Perform multiple imputation (MICE implementation)

# MICE implementation
imp = mice(cust_data, maxit = 0, print = F)
pred = imp$predictorMatrix
pred[,"ID"] = 0
# Use the default value of 5 iterations
imp = mice(cust_data, seed = 10, predictorMatrix = pred, print = F)
stripplot(imp, Income~.imp, pch = 20, cex = 2)
One dimensional scatterplot for Income variable in each iteration. The red points represent the imputed missing values.
cust_data = complete(imp, 5)
kable(cust_data[idx_missing[1:5],] %>% select(ID:Income), caption = "Missing values imputed customer data")
# Show the first 5 instances whereby the missing values are imputed

As shown in the one dimensional scatterplot and the table above, the imputed annual household incomes hover below 10k¹.

Data visualization

Suppose you are one of the data scientist dealing with this dataset and your superior raised a few questions as below:

  1. How are the Income attribute distributed among the customers?
  2. What are the relationship between the numerical features? Is there any interesting data pattern or correlation worth noting, which can provide useful insight?
  3. What are the relationship among the categorical features? (e.g. how the rate of Response (accepted the offer in the last campaign) varies with the presence of children and teenagers in the household?)
  4. What are the relationship between categorical and numerical features? (e.g. what is the distribution of the amount spent on different merchandise under different educational background?)

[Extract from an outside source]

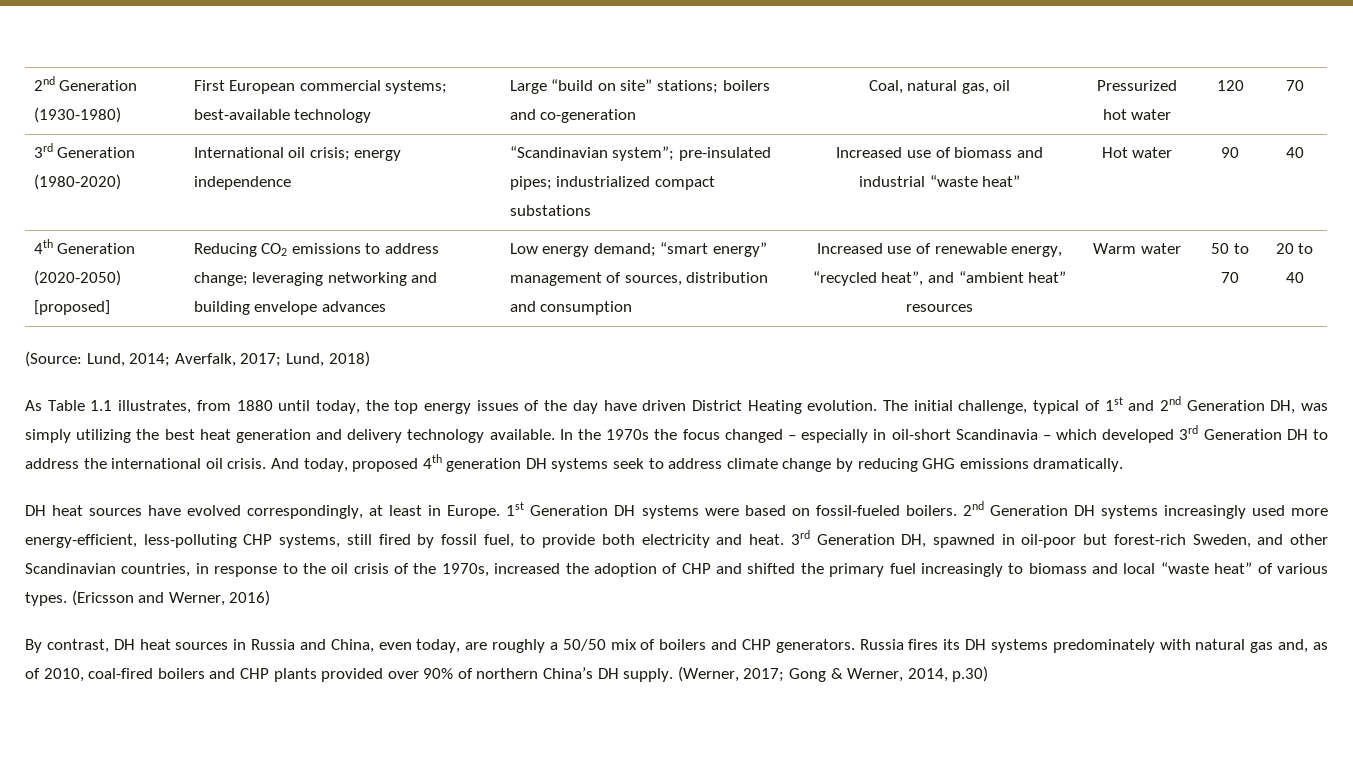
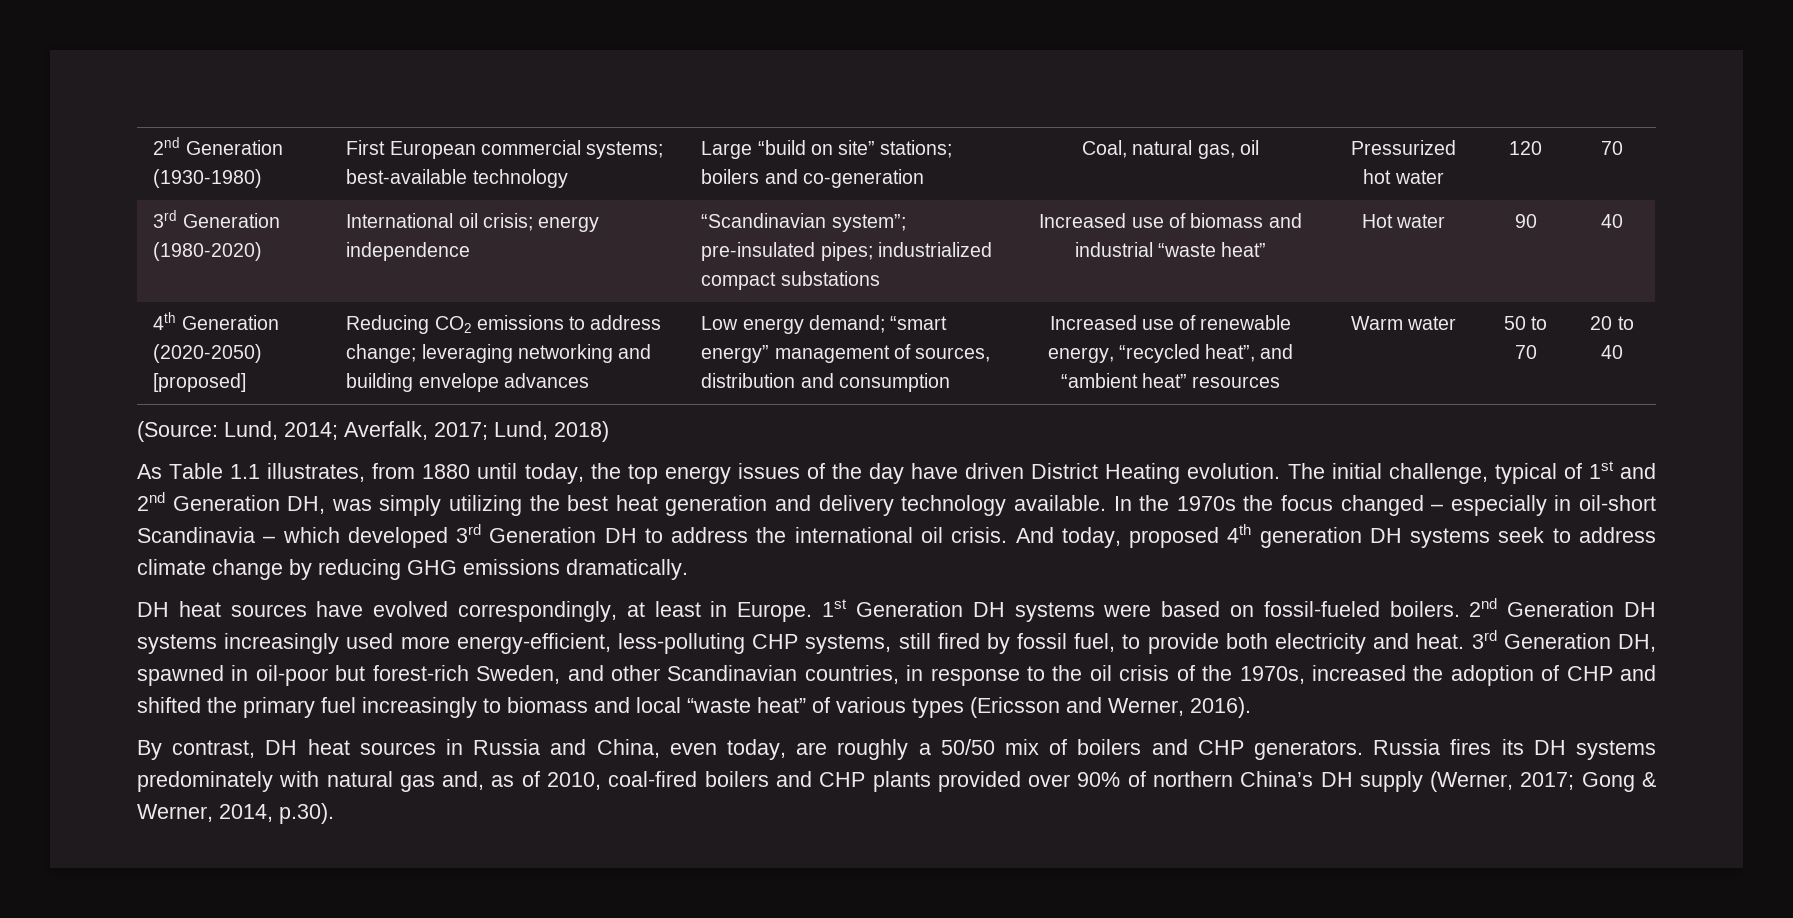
- 3rd Generation DH, spawned in oil-poor but forest-rich Sweden, and other Scandinavian countries, in response to the oil crisis of the 1970s, increased the adoption of CHP and shifted the primary fuel increasingly to biomass and local “waste heat” of various types. (Ericsson and Werner, 2016)
+ 3rd Generation DH, spawned in oil-poor but forest-rich Sweden, and other Scandinavian countries, in response to the oil crisis of the 1970s, increased the adoption of CHP and shifted the primary fuel increasingly to biomass and local “waste heat” of various types (Ericsson and Werner, 2016).
- Russia fires its DH systems predominately with natural gas and, as of 2010, coal-fired boilers and CHP plants provided over 90% of northern China’s DH supply. (Werner, 2017; Gong & Werner, 2014, p.30)
+ Russia fires its DH systems predominately with natural gas and, as of 2010, coal-fired boilers and CHP plants provided over 90% of northern China’s DH supply (Werner, 2017; Gong & Werner, 2014, p.30).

All the listed questions above can be answered by leveraging appropriate set of data visualization tools.

Histogram / density plot

cust_data %>% ggplot(aes(x = Income)) + 
geom_histogram(aes(y = stat(count)/sum(count)), binwidth = 10000,
boundary = 0) +
ylab("Relative frequency")
# density plot
cust_data %>% ggplot(aes(x = Income)) + geom_density(fill = "lightblue", alpha = 0.5) +
geom_vline(aes(xintercept=mean(Income)), color = "blue", linetype = 2) + geom_vline(aes(xintercept=median(Income)), color = "red", linetype = 3) + xlim(0, 2e+05) + theme_classic() + ggtitle("density plot for customer annual household income")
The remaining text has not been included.